I believe that excellent teachers are those who answer their calling, not necessarily those with the most degrees. After all, teaching is not only lecture or pedagogy but rather an ongoing process to guide, inspire, and lead in the quest to expand knowledge and have some fun along the way. With this outlook on teaching, I want to use all tools available to me to make my classes engaging, interesting, interactive, and informative. Including technology can save me time, let me add a variety of opposing opinions and viewpoints into my lessons, and incorporate interesting tools. For example, in one of my recent classes, I divided the class into four groups, showed a short YouTube video on global pollution, and asked each group to answer three questions from the video. Each group presented their answers, and I wrote the questions on the board. The whole activity took about twenty minutes. Without this technology, I would have had to spend hours at the library to find articles, and students would have had to read them in class. For homework, I shared the discussion questions with students using Google Docs. Each student was to pick one question and present their own opinion in class the next day. It was efficient, easy, and no handouts necessary. After the class, I used some of the questions from the video and created a game on Kahoot. Since all my students had cell phones, the next day I used the Kahoot game as an ice-breaker activity and also as an introduction to the class discussion. The amazing thing is that the classroom only had an overhead projector. I could connect to the projector wirelessly using VIA Kramer app on my phone or laptop and then project any content from my devices. Therefore, I strongly believe that in most cases, not much equipment is needed to use technology in our classroom. We just have to be open minded and show interest in ways to enrich our lessons. For that reason, I concur with Kessler & Hubbard that CALL (Computer-Assisted Language Learning) should be included in teacher education. “The challenges noted above require significant attention and action on the part of teacher education programs. The need for dramatic attention sits uncomfortably alongside the idea that technology is becoming so normal in education that it will soon be invisible” (Kessler & Hubbard, 2017 p. 287). Effective teachers have to adapt to what is happening in an outside world around them and use the technology that is used by their students.

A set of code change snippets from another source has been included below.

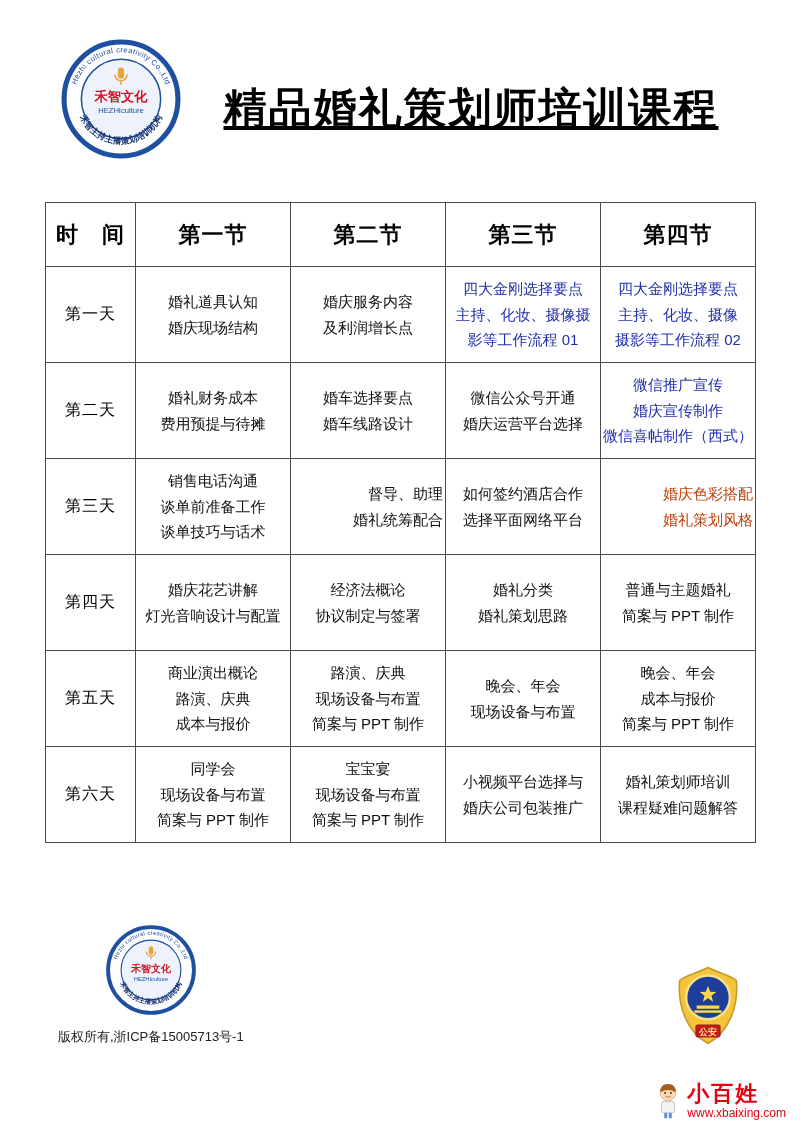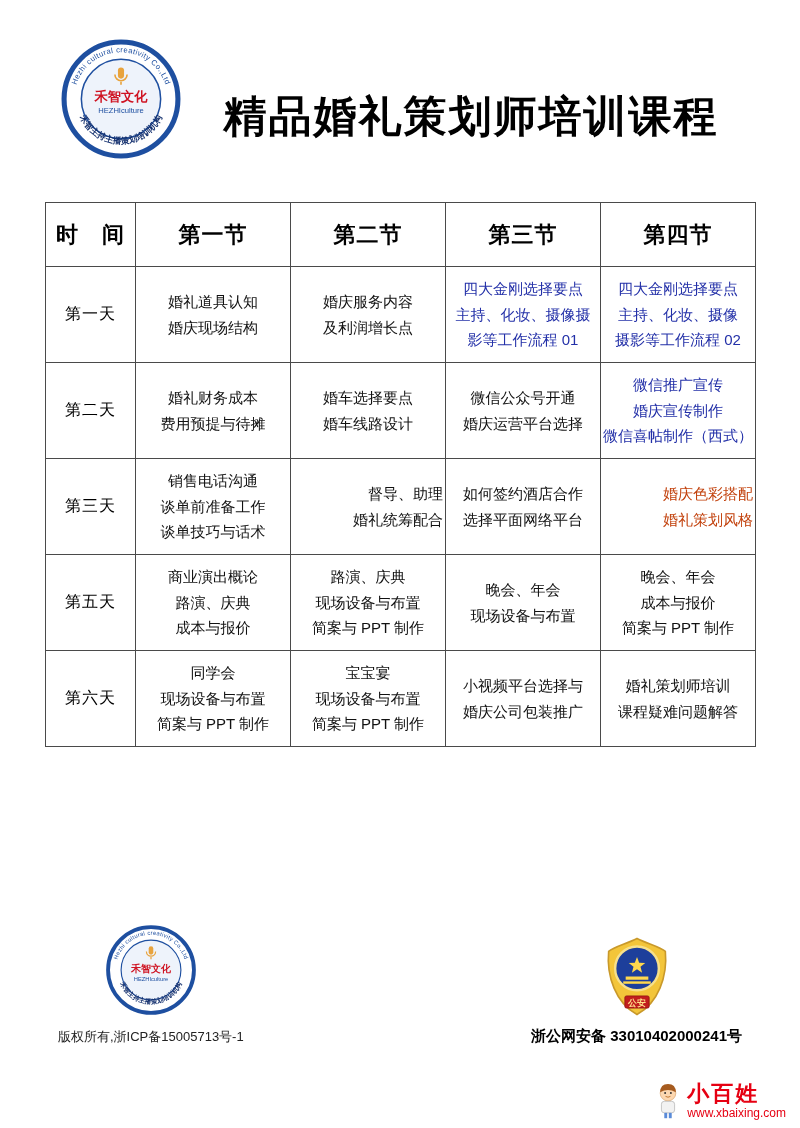"精品婚礼策划师培训课程" .page-title { text-decoration: none -> underline; top: 88px -> 80px }
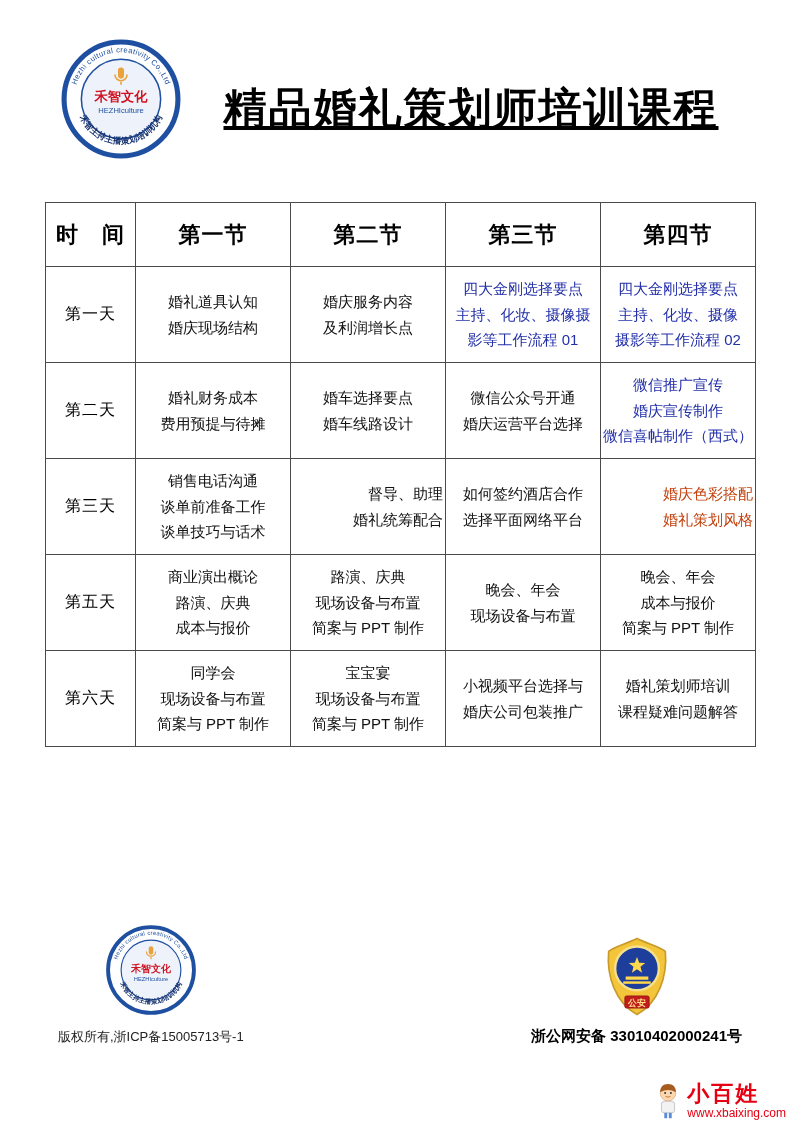"第四天" tr { html: none -> <tr> <td>第四天</td> <td> <div>婚庆花艺讲解</div> <div>灯光音响设计与配置</div> </td> <td> <div>经济法概论</div> <div>协议制定与签署</div> </td> <td> <div>婚礼分类</div> <div>婚礼策划思路</div> </td> <td> <div>普通与主题婚礼</div> <div>简案与 PPT 制作</div> </td> </tr> }
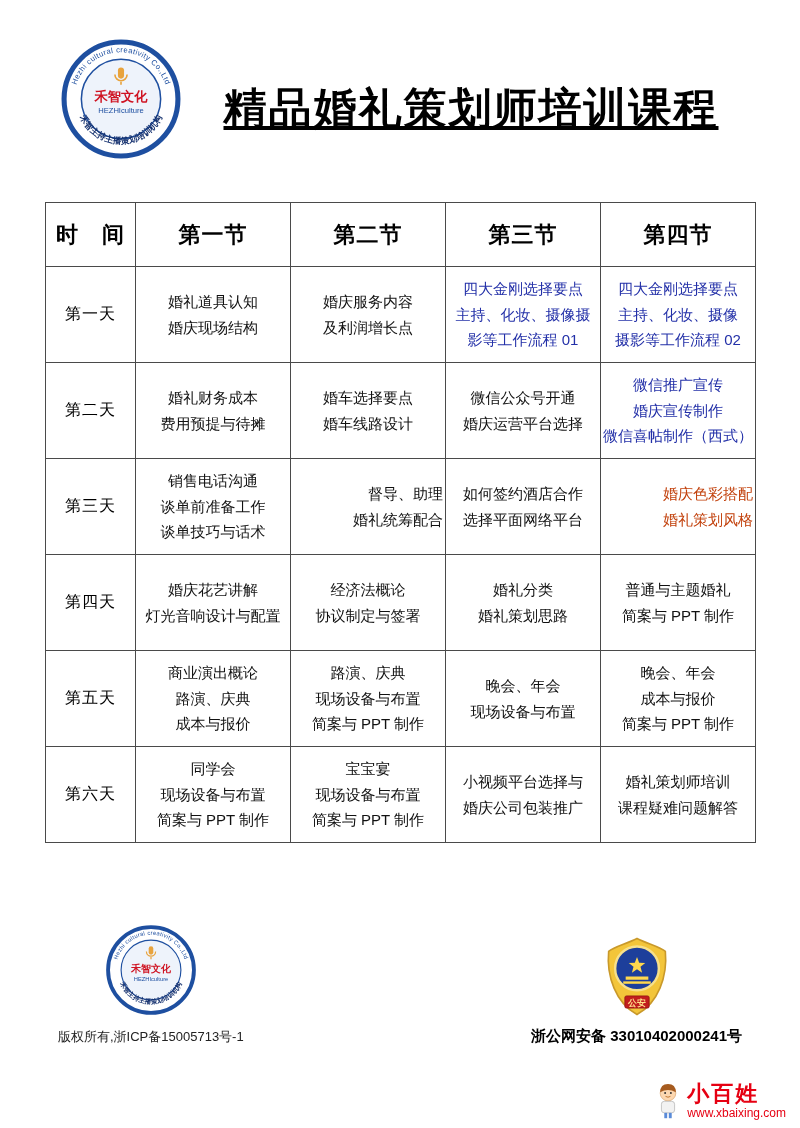"浙公网安备 33010402000241号" div.police-text { html: <div>浙公网安备 33010402000241号</div> -> none }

I use additional materials in my class (such as handouts) along with the textbook to give additional perspective and practice. I also use various technologies such as videos, audio tapes, short films, skits, practice dialogues, role plays, realia, etc., to make the learning fun, engaging, and as close to a real-life experience as possible. My goal is to teach the material and beyond and have students be interested or curious enough to continue with the class to the next level. For that reason, using technology became an integral part of my lesson planning. More and more, our students come from various backgrounds and experiences and, therefore, my approach that used to be more traditional is now more eclectic and responds to various needs and learning styles. Technology helps me to meet the students’ needs and expectations. It also allows me to bring in more diverse materials to create an inclusive community of learners. By doing so, students feel accepted and are more engaged. In addition, some technology, such as Kahoot or Quizlet, require all students to participate. However, this type of participation is not intrusive, and shy students who normally would not participate often become keen participants. Also, younger students who use their mobile devices excessively throughout the day for personal purposes can redirect the usage towards academic purposes. Some applications such as Duolingo or online dictionaries let students practice English while using public transportation or during their breaks at work. Moreover, the use of various technology tools adds variety, which boosts students’ motivation.

I do not have any formal IT training, and all I know is pretty much self-taught by becoming a user myself. I often watch YouTube videos or online tutorials to become familiar with new technology and its features, but I embrace technology in instances where I see its usefulness and practical application, not just to be trendy.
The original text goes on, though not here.